India’s Jingoism Lost at the Cricket World Cup: Nationalism is replacing sportsmanship in Modi’s India (TUNKU VARADARAJAN, DEC 1, 2023, The UnPopulist)
Neutrals cheered Australia on Sunday—a team that has historically been unloved outside its own shores—because most cricket fans worldwide are thoroughly sick—fed up, pissed off—about India’s bully-boy dominance of world cricket. I don’t mean sporting dominance, which neutral fans can live with (as was the case with the West Indians of the Clive Lloyd and Viv Richards era, or Brazilian football in the time of Pelé). It’s the wholesale takeover by the BCCI of [international] cricket’s financing, values and calendar, giving them a grip over the game that is stronger, more ruthless and vice-like, more absolute and remorseless, more self-serving and mercantilist, than that once exercised by the game’s original overlords in England (who might, at some level, have been forgiven their assertion of ownership over cricket because they did, in fact, give us the game).

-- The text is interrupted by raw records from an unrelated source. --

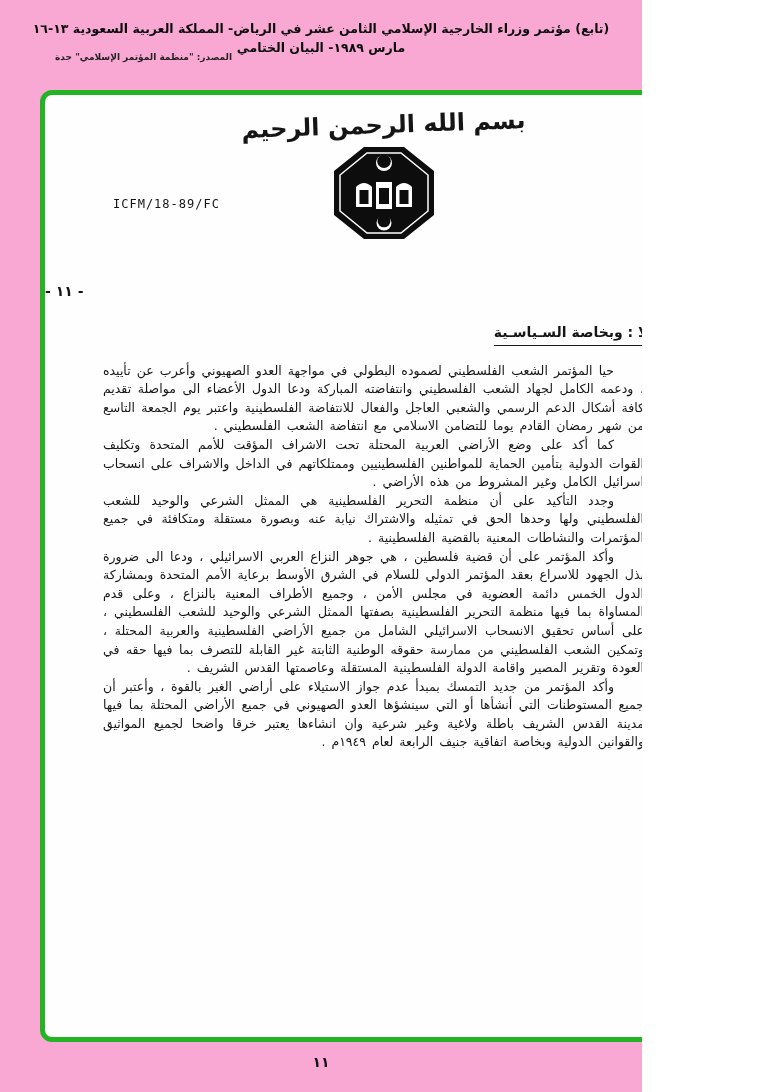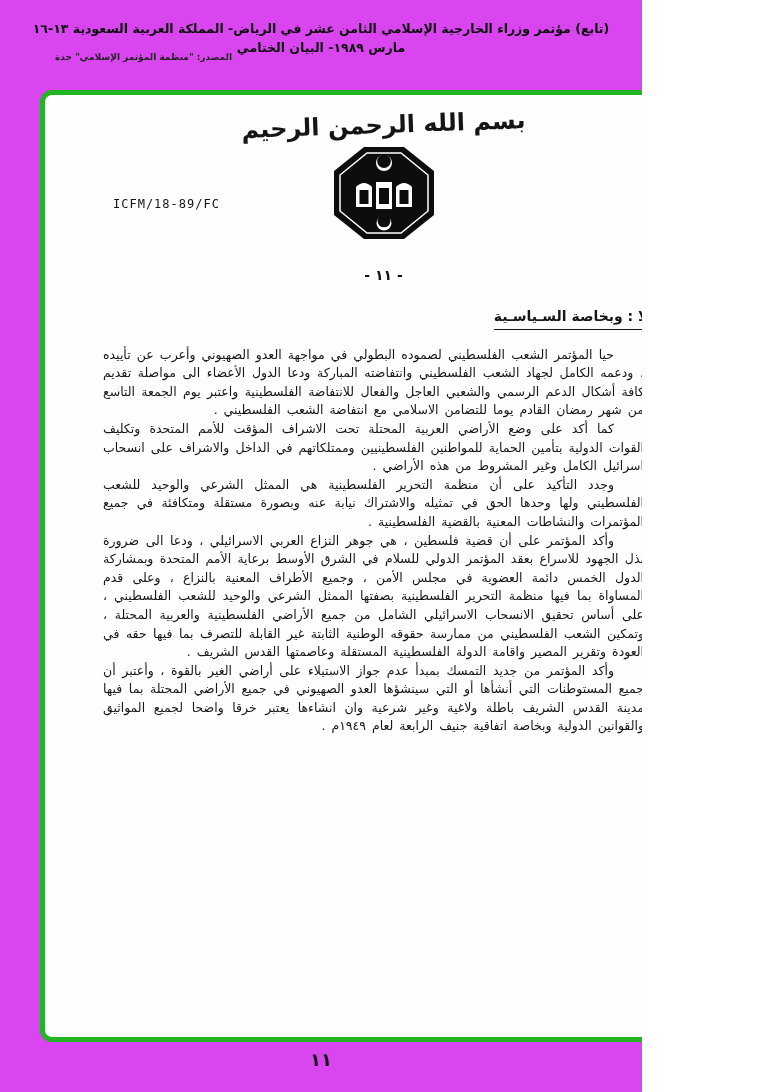--- a/index.html
+++ b/index.html
@@ -13,7 +13,7 @@
     position: relative;
     width: 642px;
     height: 1092px;
-    background: #d946ef;
+    background: #f9a8d4;
     overflow: hidden;
   }
 

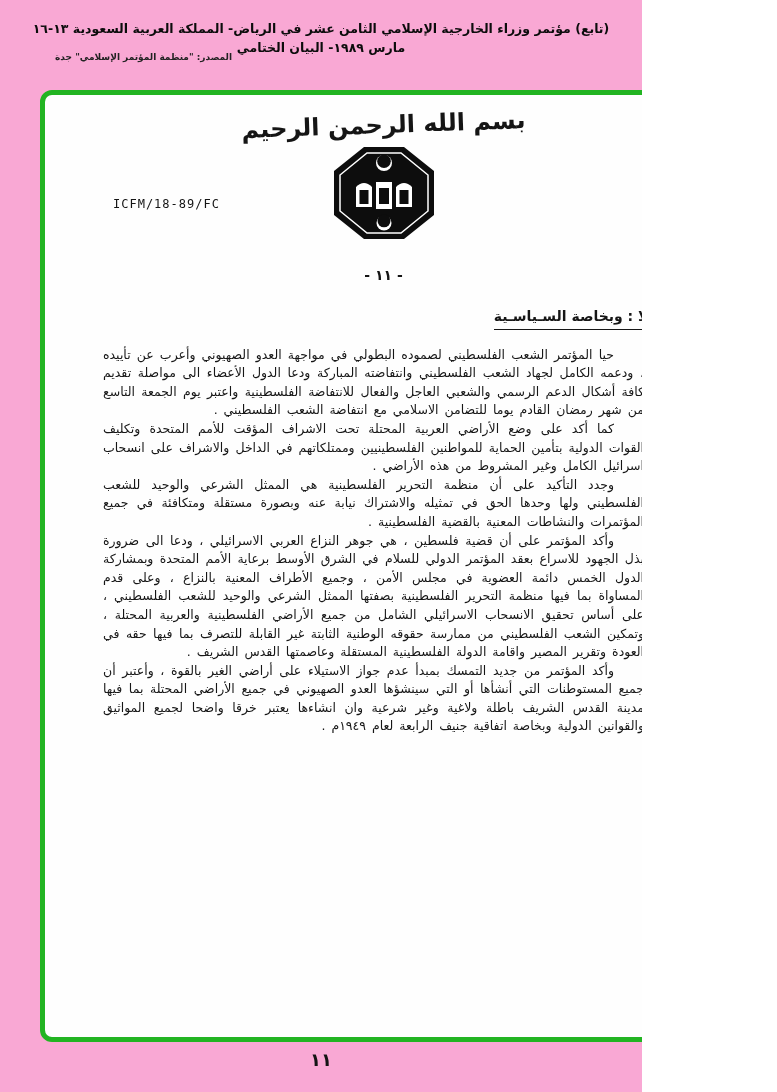--- a/index.html
+++ b/index.html
@@ -93,10 +93,11 @@
   }
 
   .scan-page-num {
-    text-align: center;
+    text-align: left;
     direction: rtl;
     font-size: 14px;
     font-weight: bold;
+    margin-top: 16px;
     letter-spacing: 2px;
     color: #141414;
   }

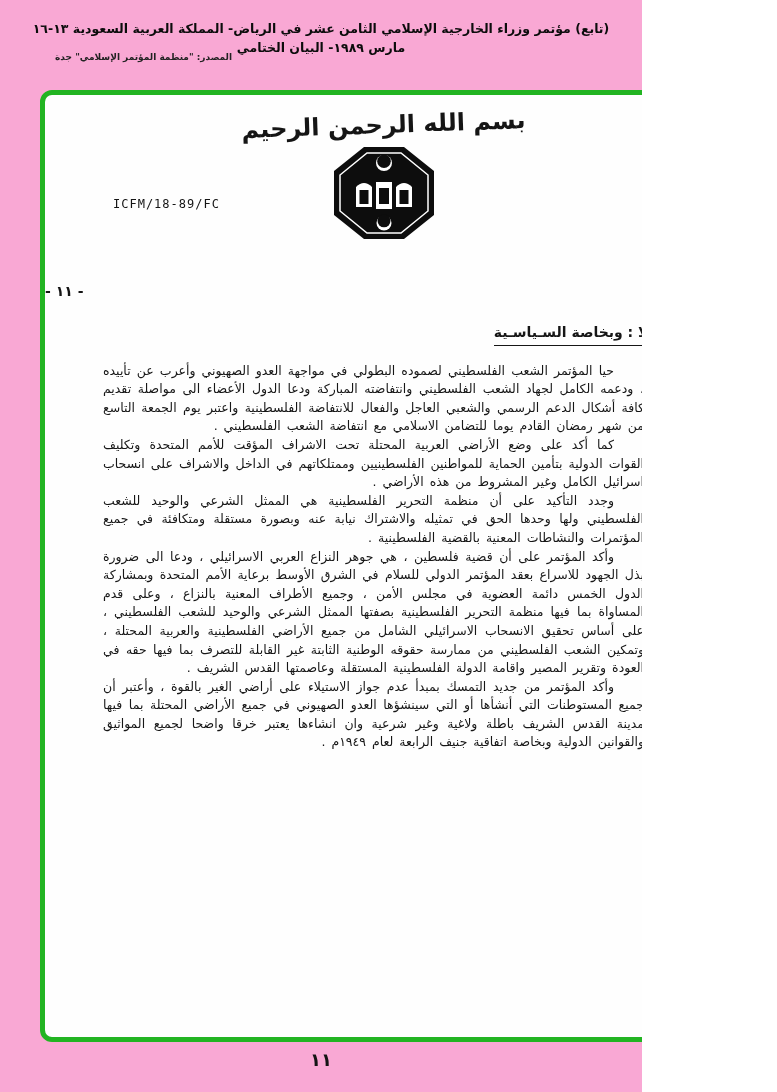--- a/index.html
+++ b/index.html
@@ -144,7 +144,7 @@
     right: 0;
     text-align: center;
     direction: rtl;
-    font-size: 18px;
+    font-size: 14px;
     font-weight: bold;
     color: #141414;
   }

The BCCI has warped cricket, distorted it, making it so India-centric that other proud nations—some with better pedigrees than India’s—have been reduced to bit-part players, mendicants, petitioners for match-time. Everything is now about India: the crowds, the songs, the scheduling, the pitches, the money. The one element the BCCI cannot control, mercifully, is the outcome of a match. Try as India’s ruling Bharatiya Janata Party might—for the BCCI is now the BJP in cricketing form—the result of a match cannot be influenced to suit its needs the way an election can. International umpires are not the Indian judiciary. The International Cricket Council is not (yet) the Indian Election Commission.
That India lost in the final was karmic payback for the BCCI’s sins against the game, and also for the Ahmedabad crowd’s unwillingness to be sporting and civilized, to appreciate cricket as something other than a jingoistic exercise in which India must win every game to the chanting of “Jai Shri Ram” [“Glory to Lord Rama”] and “Bharat Mata ki Jai” [“Hail Mother India”]. Let us never again hold the final of a World Cup in such a city, a place in which cricket is but the means to petty nationalist ends, where few stand up to applaud an opposing batsman who scores a magnificent, match-winning hundred. Stay with Chennai, with Mumbai, with Kolkata, where the crowds love cricket (and not just winning).
In the end, justice was done. Australia won.